**Problem:** Read through the entries below and copy each line where "Lapointe" turns up.

**Available records:**
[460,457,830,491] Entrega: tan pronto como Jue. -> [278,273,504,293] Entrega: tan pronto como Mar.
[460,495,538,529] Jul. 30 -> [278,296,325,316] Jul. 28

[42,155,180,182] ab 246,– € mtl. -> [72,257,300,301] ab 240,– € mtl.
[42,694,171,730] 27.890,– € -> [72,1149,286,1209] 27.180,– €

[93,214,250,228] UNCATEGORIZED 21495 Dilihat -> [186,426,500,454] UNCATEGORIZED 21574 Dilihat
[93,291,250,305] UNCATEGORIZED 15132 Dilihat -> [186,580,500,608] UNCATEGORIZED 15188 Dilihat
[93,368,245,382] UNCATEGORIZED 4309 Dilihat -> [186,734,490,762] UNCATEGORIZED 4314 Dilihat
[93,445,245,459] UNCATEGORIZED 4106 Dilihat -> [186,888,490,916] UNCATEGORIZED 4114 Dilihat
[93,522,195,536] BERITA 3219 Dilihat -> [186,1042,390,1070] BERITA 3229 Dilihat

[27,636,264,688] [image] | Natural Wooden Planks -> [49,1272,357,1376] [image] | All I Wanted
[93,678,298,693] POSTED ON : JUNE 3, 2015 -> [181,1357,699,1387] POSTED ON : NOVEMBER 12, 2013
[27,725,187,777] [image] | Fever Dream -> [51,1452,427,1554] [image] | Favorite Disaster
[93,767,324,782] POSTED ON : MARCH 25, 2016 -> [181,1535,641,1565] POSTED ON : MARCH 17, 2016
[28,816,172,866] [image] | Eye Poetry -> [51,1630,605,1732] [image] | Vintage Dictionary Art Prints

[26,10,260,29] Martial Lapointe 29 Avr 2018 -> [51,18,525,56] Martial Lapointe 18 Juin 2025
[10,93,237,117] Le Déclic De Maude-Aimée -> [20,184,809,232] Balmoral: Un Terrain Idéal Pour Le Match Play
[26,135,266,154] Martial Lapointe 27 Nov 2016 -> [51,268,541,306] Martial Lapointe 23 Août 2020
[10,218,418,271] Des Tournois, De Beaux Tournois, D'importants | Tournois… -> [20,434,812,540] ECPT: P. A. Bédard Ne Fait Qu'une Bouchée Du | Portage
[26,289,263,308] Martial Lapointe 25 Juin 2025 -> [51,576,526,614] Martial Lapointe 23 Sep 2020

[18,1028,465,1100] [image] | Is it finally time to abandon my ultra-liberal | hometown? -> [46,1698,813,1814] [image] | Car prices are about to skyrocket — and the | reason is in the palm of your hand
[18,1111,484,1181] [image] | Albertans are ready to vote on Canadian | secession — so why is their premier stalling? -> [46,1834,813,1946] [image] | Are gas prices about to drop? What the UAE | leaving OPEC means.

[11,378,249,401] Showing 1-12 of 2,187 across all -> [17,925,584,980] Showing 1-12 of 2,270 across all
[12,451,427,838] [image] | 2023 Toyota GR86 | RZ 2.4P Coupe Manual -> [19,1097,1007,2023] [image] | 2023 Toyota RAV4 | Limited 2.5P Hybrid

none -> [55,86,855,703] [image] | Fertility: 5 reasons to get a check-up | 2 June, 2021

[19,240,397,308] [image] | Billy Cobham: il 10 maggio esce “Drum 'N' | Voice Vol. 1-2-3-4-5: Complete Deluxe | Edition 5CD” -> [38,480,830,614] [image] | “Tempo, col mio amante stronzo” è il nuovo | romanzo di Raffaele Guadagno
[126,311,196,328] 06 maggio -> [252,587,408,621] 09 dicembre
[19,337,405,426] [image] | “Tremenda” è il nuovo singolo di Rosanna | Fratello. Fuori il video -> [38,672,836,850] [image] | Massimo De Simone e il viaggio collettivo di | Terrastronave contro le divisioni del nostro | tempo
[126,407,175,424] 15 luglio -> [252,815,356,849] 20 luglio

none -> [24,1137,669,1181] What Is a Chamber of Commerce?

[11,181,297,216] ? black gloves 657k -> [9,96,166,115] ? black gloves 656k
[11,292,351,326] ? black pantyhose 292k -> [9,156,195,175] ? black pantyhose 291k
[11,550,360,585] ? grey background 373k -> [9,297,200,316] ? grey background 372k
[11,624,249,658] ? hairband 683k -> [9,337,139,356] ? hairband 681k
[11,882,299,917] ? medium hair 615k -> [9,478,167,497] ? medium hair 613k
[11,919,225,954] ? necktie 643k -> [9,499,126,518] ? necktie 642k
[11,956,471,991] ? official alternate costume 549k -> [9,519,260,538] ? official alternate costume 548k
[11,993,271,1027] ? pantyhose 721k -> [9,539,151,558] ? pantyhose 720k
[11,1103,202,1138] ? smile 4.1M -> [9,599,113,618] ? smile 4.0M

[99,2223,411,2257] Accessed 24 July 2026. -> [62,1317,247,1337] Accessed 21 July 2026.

**Finished exercise:**
[26,10,260,29] Martial Lapointe 29 Avr 2018 -> [51,18,525,56] Martial Lapointe 18 Juin 2025
[26,135,266,154] Martial Lapointe 27 Nov 2016 -> [51,268,541,306] Martial Lapointe 23 Août 2020
[26,289,263,308] Martial Lapointe 25 Juin 2025 -> [51,576,526,614] Martial Lapointe 23 Sep 2020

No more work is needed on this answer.